December Means Fruitcake
One of the things we look forward to most about the holidays is releasing our fruitcake, or Christmas cake. The anticipation has been building since April when we first began the intensive process of creating this classic Yuletide treat. Every year, we put in 7 months of love and care to make sure these cakes are exceptional for you when they’re released in December.
We’ve noticed a revival in fruitcake popularity in the shop. Whether the cakes are covered in chocolate, or small bites soaked in spirits, these aren’t the fruitcakes you might remember cringing at as children.
For anyone unfamiliar with fruitcake, it’s commonly made with candied or dried fruit, nuts, and spices. The dedicated home cook or chef then proceeds to “feed” the cake base with a regular dose of brandy, rum or whiskey every few weeks, for anywhere from one month to one year. By the time the cake is ready to serve it’s moist, delicious, and bursting with flavor.
In the spirit of keeping holiday traditions alive, Thyme & Again’s “top secret” fruitcake recipe came from our former chef’s mother. It was already a tradition in his family before it became a tradition here.

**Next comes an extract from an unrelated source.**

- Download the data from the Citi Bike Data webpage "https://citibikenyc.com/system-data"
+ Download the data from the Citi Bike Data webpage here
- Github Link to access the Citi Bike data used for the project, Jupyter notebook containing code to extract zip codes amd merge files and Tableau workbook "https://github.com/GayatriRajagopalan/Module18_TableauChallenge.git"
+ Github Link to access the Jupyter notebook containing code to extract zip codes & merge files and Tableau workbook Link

Over the years we’ve had some experimentation with the recipe, including the happy accident that became our Fruitcake Balls – mouth-sized, one-bite morsels perfect for any party tray. Since the fruitcakes have been soaking for about 6 months by the time we’re ready to cut the large slabs into smaller pieces, they’re very delicate. One year, the fruitcakes were exceptionally delicate and kept breaking apart as they were being cut. Our bakery team noticed you could roll the pieces into smaller balls, and voila! They became one of our most popular holiday items.
Our pastry chef, Kylie Anglesey, recommends the Fruitcake Balls as a “good introduction to fruitcake” if you’ve never tried it, or it wasn’t your favourite in the past.
So bring on the holiday season featuring plenty of other classic Yuletide treats from our shop – coming to you December 1st, 2016!